NY minimum cost per pack of cigs - $10.50
OH minimum cost per pack of cigs - ~4.50 (this is a guesstimate off asking a nearby coworker what she pays).

Add in the fact that he openly bitches about how he can’t afford as many cigs, and very few times in my life have I been MORE sure about a stance re: my uncle smokes less due to sin tax.

Math does not prove it, lol. Life isn’t an equation. Economics is a social science after all.

You’re acting like people use their expendable income on cigarettes and cigarettes only. That is not the case of course. No one pulls out their graph paper and goes, “well, shit, the state is upping the tax on cigarettes, better adjust my demand curve and buy less.” I mean, come on…

I seriously doubt, particularly for lower-income earns, that people consume fewer cigarettes because of higher “sin” taxes. Yes, people would have to consume less of something or find cheaper alternatives of something to consume the same number of cigarettes and my guess is that is what happens.

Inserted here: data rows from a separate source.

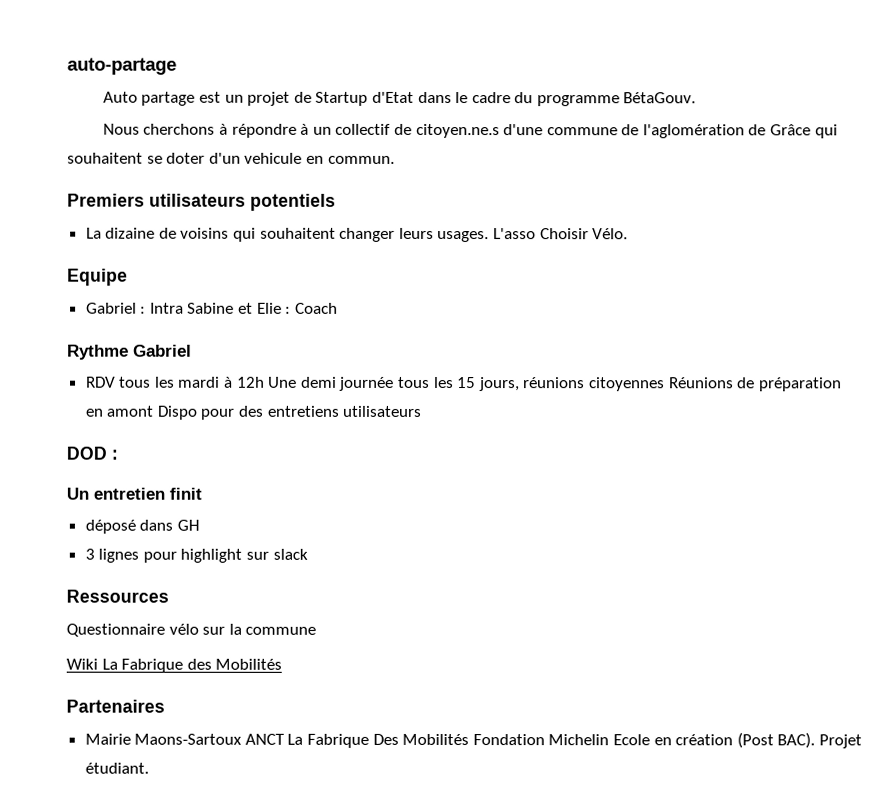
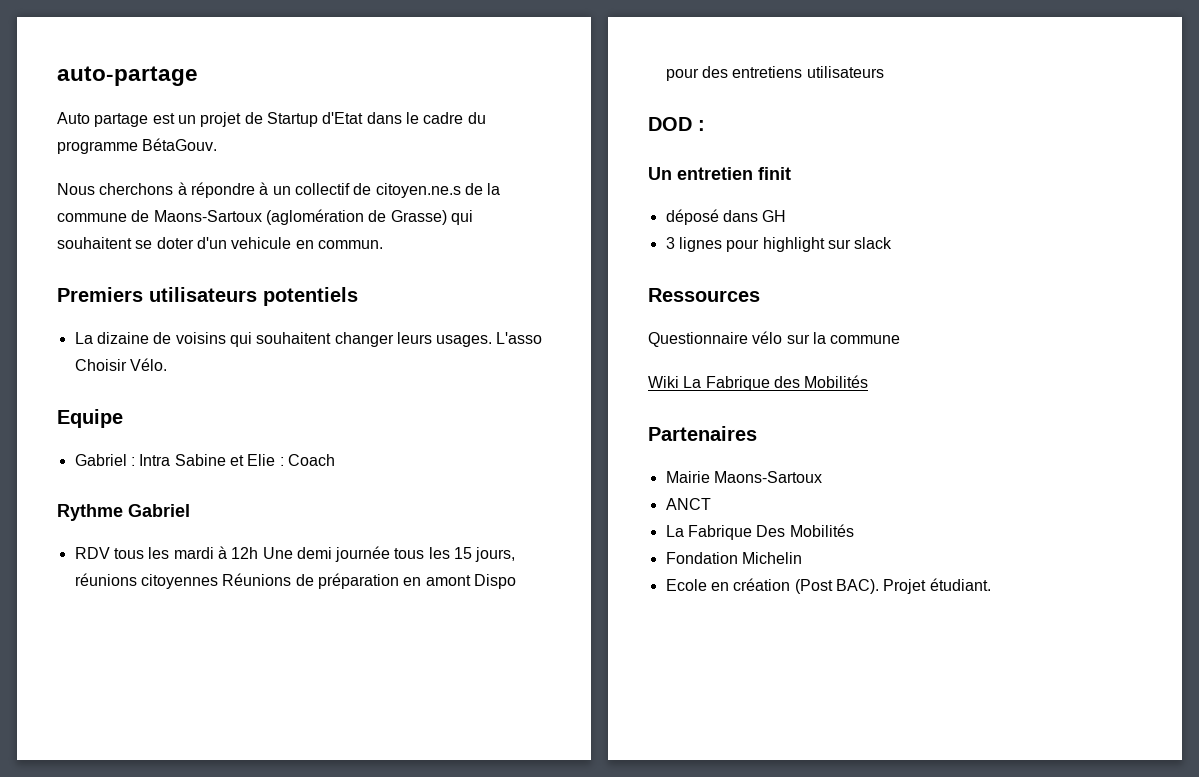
- Nous cherchons à répondre à un collectif de citoyen.ne.s d'une commune de l'aglomération de Grâce qui souhaitent se doter d'un vehicule en commun.
+ Nous cherchons à répondre à un collectif de citoyen.ne.s de la commune de Maons-Sartoux (aglomération de Grasse) qui souhaitent se doter d'un vehicule en commun.
- Mairie Maons-Sartoux ANCT La Fabrique Des Mobilités Fondation Michelin Ecole en création (Post BAC).
+ Mairie Maons-Sartoux
+ ANCT
+ La Fabrique Des Mobilités
+ Fondation Michelin
+ Ecole en création (Post BAC).

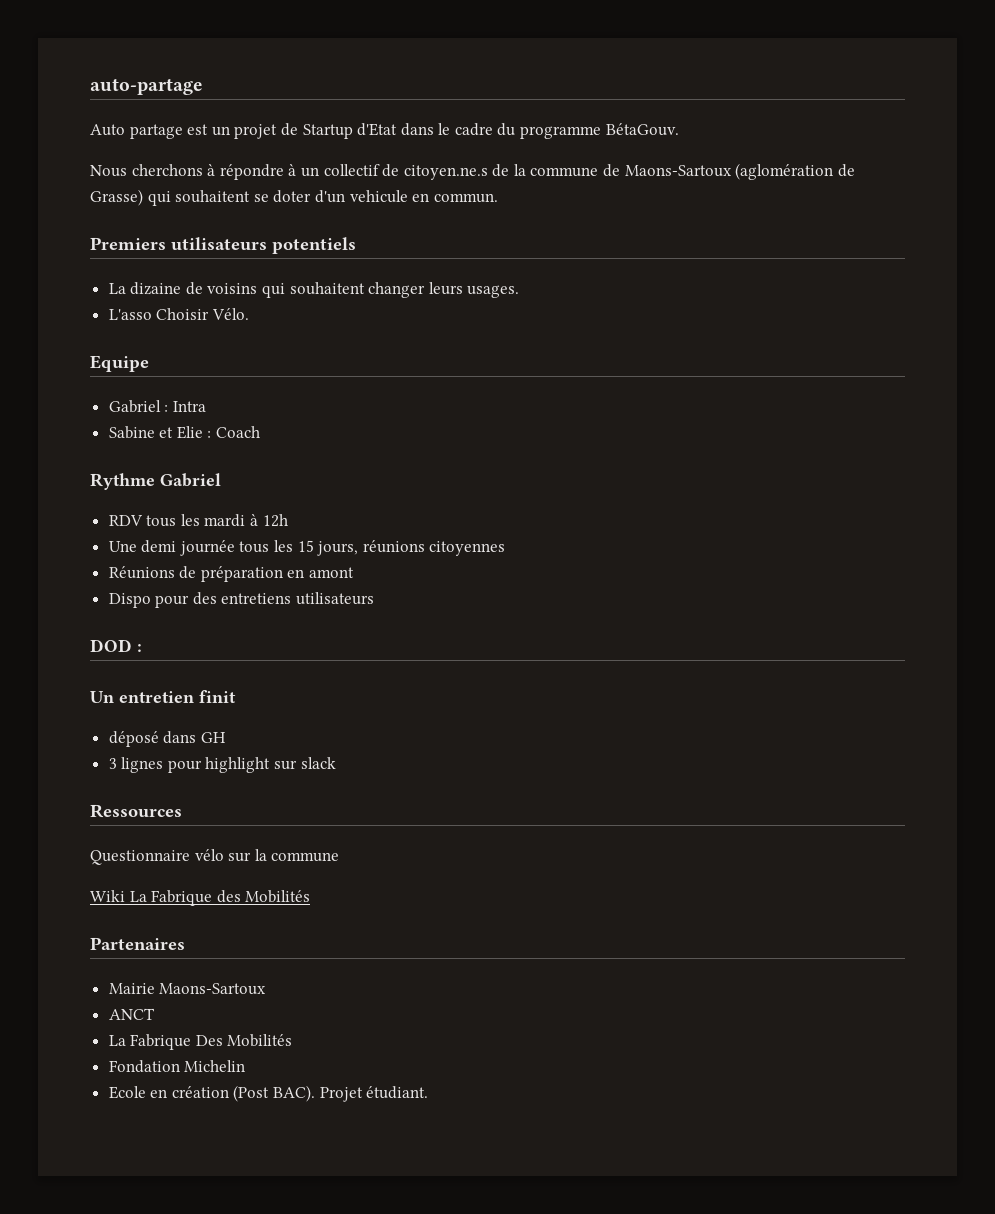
- La dizaine de voisins qui souhaitent changer leurs usages. L'asso Choisir Vélo.
+ La dizaine de voisins qui souhaitent changer leurs usages.
+ L'asso Choisir Vélo.
- Gabriel : Intra Sabine et Elie : Coach
+ Gabriel : Intra
+ Sabine et Elie : Coach
- RDV tous les mardi à 12h Une demi journée tous les 15 jours, réunions citoyennes Réunions de préparation en amont Dispo pour des entretiens utilisateurs
+ RDV tous les mardi à 12h
+ Une demi journée tous les 15 jours, réunions citoyennes
+ Réunions de préparation en amont
+ Dispo pour des entretiens utilisateurs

Ya, this is why I said you seem to be looking at this in the micro sense.

Your N=1 uncle isn’t proof. It’s one anecdote and I have this feeling he didn’t tell you he is buying fewer cigarettes because of the higher sin tax in NY.

I never said cigarettes are perfectly inelastic. Few things are. My point has been there is no evidence a “sin” tax reduces consumption in a meaningful way in the macro sense. So far, I’ve gotten 1 example…

Your uncle got hit with a 3.125% increase in state sales tax, but that’s got nothing to do with it? Or the fact that his cost of living skyrocketed…

Nah, it was the sin tax… Come on, man.